I nodded out at the river. A barge hooted at me.

“So who was it?”

I didn’t answer. I couldn’t answer. Finally, she asked me, “Are you going to answer?”

I sighed. “I don’t know how to. I have no idea who it was. It was a man in a charcoal gray, pinstriped, single-breasted three-piece suit. It was a nice suit, well cut, understated. Other than that, he was non-descript: dark hair, medium build, five eleven, maybe six foot.”

I frowned at myself because I knew there was more to it than that, but I wasn’t sure what. Dehan managed to frown and raise an eyebrow at the same time, which takes skill. “You seem to have noticed his suit more than him.”

She was right, and I nodded a lot. “Yes, because somehow, Dehan, and this is going to sound crazy, but somehow, the suit was more important than he was.”

She made a face and shrugged. “No, yeah, I can see how you would think that sounds crazy. That’s because it is crazy, Stone!” She turned to face me and slapped me gently across the back of my head. “How can the guy’s suit be more important than he is? Come on! I gotta get you home before you start turning as crazy as these Brits! I think you’re reverting to your ancestral madness!”

I laughed. She took my left arm in both of hers and started walking me back toward Abingdon Street. “Now, there are two places you are going to take me, which I heard are ‘Must-Sees’ in London. One is a pub that used to be the Bank of England. You got to hand it to these people, they know what to do with an old building. Turn it into a pub. That is genius. The second is an ancient bar called El Vino.”

I nodded as I pulled my cell from my pocket. “I know both of those places very well. They are both on the same street. Just give me a second.”

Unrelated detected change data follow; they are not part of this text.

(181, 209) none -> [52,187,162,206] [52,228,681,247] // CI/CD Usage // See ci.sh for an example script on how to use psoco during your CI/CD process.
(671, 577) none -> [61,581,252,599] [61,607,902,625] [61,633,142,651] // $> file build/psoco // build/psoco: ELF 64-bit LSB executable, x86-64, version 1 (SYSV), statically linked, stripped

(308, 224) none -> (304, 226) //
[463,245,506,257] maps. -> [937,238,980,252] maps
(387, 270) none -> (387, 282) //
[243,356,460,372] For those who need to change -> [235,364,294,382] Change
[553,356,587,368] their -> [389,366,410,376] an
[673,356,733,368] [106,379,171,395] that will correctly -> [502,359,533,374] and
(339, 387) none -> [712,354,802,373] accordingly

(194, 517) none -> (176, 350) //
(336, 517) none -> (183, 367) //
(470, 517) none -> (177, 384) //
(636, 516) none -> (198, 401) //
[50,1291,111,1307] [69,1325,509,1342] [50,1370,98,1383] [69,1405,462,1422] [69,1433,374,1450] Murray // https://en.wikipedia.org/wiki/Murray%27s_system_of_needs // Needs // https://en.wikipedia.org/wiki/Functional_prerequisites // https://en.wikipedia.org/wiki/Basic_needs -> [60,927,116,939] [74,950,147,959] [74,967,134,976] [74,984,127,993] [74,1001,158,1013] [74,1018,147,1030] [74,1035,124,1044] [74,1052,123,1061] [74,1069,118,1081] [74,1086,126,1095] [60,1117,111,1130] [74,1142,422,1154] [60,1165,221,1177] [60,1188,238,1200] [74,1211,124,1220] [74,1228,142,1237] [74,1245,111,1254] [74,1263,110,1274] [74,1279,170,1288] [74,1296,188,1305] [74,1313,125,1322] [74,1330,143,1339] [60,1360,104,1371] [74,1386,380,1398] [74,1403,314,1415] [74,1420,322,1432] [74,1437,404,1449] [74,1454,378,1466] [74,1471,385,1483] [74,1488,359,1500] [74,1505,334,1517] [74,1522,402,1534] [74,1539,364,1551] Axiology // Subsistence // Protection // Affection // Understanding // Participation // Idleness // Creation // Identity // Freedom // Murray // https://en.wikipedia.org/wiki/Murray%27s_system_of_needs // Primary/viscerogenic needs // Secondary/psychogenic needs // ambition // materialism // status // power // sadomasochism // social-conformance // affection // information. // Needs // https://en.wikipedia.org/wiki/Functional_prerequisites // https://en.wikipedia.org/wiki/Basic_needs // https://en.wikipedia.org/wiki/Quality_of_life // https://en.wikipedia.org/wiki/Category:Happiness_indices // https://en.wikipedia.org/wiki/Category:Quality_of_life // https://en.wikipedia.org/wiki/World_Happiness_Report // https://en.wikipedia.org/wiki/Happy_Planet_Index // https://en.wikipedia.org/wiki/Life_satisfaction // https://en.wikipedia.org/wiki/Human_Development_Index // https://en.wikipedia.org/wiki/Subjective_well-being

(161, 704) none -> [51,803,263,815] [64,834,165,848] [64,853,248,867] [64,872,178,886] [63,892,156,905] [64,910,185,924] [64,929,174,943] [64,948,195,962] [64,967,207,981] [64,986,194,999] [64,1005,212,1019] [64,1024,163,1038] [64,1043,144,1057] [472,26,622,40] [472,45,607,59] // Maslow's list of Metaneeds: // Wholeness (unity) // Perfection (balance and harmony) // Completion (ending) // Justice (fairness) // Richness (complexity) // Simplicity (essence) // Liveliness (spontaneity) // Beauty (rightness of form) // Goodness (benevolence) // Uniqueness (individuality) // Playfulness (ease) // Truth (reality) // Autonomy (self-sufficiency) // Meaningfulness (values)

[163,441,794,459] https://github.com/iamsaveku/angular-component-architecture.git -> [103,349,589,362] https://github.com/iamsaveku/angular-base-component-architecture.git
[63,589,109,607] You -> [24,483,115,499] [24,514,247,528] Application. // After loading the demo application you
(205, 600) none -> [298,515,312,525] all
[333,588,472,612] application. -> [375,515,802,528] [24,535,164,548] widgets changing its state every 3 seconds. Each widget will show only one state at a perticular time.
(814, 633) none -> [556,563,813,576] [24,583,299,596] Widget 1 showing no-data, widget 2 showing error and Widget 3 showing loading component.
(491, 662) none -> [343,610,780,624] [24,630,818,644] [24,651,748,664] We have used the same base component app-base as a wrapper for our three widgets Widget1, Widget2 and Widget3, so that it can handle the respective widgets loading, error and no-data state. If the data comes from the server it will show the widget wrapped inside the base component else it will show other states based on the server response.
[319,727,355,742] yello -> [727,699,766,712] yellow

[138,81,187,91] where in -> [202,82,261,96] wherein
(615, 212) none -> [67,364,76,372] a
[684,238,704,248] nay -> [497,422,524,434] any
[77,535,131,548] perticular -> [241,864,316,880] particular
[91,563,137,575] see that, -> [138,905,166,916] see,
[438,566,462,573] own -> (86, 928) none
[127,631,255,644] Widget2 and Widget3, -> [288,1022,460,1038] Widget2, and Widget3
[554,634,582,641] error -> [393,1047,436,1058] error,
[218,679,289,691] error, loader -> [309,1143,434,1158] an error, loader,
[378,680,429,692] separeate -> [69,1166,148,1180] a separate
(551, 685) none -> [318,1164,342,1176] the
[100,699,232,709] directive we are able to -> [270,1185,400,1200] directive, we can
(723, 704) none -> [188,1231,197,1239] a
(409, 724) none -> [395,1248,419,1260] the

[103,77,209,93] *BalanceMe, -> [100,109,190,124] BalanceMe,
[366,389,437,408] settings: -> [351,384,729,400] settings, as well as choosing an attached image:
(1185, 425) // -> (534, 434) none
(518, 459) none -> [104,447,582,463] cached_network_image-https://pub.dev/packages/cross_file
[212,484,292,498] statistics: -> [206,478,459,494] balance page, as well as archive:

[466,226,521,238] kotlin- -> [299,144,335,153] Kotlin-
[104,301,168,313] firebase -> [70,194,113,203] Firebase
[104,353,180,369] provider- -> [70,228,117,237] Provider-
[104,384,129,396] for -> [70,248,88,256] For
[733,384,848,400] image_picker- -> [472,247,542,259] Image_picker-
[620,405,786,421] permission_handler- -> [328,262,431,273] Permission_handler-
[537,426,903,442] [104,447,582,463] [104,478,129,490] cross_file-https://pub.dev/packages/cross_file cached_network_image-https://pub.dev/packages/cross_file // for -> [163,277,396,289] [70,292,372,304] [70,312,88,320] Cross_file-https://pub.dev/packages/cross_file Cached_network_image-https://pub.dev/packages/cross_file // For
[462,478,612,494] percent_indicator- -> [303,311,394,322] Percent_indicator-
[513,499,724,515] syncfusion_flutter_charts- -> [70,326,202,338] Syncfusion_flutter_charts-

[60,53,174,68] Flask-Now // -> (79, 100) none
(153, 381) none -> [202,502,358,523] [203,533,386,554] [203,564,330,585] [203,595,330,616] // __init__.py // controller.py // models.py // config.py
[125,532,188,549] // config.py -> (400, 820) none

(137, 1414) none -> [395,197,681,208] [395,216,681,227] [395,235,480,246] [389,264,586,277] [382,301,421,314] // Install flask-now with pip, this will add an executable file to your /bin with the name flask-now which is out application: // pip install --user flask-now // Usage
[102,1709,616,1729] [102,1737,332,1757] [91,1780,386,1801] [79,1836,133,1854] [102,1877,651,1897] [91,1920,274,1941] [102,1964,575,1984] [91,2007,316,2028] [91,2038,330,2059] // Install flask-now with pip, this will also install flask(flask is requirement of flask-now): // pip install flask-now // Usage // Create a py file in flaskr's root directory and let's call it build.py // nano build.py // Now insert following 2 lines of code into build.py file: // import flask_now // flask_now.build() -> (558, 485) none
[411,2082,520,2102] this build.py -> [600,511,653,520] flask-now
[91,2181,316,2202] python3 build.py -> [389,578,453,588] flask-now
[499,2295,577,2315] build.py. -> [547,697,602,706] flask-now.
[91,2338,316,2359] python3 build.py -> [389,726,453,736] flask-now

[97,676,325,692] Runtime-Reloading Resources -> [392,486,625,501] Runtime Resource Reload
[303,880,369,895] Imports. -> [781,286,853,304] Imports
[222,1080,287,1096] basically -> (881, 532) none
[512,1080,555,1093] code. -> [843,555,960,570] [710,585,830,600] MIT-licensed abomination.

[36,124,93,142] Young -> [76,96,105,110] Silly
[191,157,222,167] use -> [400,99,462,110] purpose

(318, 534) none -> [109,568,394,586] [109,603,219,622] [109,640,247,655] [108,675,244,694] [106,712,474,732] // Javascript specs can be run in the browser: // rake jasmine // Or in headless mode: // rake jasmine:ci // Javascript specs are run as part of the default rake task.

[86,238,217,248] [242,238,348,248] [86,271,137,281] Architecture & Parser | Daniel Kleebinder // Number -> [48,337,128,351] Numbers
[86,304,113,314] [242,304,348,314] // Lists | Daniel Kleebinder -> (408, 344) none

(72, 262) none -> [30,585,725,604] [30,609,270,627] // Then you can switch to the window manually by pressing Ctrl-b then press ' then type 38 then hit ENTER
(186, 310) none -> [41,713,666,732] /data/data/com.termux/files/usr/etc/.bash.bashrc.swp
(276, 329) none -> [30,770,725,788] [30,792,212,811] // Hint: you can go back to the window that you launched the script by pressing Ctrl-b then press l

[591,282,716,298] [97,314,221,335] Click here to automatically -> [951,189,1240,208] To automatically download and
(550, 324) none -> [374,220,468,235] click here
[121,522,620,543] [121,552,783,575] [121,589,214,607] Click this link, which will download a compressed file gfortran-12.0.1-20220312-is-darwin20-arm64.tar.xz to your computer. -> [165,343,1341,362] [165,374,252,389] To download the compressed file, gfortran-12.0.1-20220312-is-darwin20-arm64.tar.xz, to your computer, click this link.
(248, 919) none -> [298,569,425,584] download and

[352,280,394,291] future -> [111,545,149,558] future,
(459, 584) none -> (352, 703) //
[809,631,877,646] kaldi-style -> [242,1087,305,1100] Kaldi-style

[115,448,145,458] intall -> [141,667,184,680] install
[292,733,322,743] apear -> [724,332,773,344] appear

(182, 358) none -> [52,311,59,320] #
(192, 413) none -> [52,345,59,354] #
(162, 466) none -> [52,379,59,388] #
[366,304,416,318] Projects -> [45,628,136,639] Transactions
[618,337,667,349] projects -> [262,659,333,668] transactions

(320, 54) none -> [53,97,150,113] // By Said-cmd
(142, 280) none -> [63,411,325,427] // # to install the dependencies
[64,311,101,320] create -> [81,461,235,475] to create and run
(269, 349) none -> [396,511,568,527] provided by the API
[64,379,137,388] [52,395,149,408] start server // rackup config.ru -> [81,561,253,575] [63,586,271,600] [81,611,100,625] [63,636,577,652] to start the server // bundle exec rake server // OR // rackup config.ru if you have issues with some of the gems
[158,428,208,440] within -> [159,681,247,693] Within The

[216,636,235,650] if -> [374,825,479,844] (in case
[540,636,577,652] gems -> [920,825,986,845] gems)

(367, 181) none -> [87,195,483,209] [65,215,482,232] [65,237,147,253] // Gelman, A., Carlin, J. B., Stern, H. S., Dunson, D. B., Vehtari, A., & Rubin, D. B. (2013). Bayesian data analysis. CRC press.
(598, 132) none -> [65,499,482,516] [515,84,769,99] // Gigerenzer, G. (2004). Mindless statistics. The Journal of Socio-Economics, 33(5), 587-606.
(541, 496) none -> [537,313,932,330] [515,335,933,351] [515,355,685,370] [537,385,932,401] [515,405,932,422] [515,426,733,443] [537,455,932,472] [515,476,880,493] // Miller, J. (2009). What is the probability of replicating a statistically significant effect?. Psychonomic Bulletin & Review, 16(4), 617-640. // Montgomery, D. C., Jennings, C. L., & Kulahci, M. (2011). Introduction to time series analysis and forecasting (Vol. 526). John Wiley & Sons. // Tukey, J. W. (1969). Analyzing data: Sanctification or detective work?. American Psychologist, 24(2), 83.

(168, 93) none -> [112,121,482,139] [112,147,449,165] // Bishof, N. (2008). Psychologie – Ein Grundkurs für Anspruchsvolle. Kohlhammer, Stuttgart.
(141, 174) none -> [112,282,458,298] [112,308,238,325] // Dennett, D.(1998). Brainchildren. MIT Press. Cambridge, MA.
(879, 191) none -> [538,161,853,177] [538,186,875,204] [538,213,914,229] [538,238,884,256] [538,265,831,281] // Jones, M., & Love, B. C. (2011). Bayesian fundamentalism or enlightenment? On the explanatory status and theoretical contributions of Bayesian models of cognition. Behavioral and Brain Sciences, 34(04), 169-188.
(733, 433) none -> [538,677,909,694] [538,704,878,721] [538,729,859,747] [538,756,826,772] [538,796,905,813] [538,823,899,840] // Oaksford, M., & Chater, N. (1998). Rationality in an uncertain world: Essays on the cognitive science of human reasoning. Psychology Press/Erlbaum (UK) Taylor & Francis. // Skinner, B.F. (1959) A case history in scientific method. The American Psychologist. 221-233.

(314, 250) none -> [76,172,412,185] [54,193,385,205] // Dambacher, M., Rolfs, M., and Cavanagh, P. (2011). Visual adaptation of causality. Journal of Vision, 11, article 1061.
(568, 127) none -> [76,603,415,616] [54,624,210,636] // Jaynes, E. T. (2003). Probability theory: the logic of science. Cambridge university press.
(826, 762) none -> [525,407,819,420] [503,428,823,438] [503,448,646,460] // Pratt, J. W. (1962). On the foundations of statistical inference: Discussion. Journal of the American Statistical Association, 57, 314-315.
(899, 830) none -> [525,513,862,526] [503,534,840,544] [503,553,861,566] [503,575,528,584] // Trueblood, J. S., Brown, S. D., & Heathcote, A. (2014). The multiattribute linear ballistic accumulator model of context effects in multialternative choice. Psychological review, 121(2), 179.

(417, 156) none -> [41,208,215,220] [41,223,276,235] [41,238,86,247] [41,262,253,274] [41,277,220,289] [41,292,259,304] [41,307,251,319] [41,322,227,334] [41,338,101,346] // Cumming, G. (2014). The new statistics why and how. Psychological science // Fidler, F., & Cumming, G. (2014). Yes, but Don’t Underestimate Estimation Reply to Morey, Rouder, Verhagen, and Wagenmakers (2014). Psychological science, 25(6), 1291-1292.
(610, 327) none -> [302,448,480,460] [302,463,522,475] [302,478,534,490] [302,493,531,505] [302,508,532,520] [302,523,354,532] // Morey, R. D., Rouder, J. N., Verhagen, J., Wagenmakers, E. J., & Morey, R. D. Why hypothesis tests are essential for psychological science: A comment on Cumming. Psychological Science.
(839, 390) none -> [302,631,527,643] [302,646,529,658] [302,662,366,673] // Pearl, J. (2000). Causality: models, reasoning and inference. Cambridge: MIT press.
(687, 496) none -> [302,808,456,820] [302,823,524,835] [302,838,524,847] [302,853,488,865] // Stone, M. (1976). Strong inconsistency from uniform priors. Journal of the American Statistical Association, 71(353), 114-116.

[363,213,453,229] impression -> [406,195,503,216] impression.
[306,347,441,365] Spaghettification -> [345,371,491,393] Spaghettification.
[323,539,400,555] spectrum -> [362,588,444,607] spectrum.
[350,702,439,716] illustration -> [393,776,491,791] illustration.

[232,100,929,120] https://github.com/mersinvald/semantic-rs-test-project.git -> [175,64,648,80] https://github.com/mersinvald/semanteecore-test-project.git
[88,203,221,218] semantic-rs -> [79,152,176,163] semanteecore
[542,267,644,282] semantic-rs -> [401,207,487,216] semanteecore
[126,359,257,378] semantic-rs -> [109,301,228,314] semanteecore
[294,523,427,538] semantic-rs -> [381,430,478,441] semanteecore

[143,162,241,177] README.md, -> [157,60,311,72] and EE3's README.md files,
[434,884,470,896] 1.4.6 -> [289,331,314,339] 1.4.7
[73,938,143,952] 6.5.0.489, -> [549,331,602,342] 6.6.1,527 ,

I made a call while Dehan hailed a cab. It answered on the third ring. A black cab pulled over and as we climbed in, I said into the phone, “Manuel, I am going to e-mail you a file. Can you print it for me and have it ready for when I arrive back, in an hour or two? Keep it in the safe till we get in, will you? Thanks.”

The cab did a U-turn and we headed east toward Parliament Square. I leaned forward and said, “Can you drop us at the Temple Gardens? We’ll walk from there.”

“Lovely walk,” he said, and didn’t stop talking till we got there. By the time he dropped us off and I’d paid him, we knew all about his missus, where his kids went to school, why the country was going to the dogs and how immigration had brought the country to its knees. I figured that was one vote for Chiddester.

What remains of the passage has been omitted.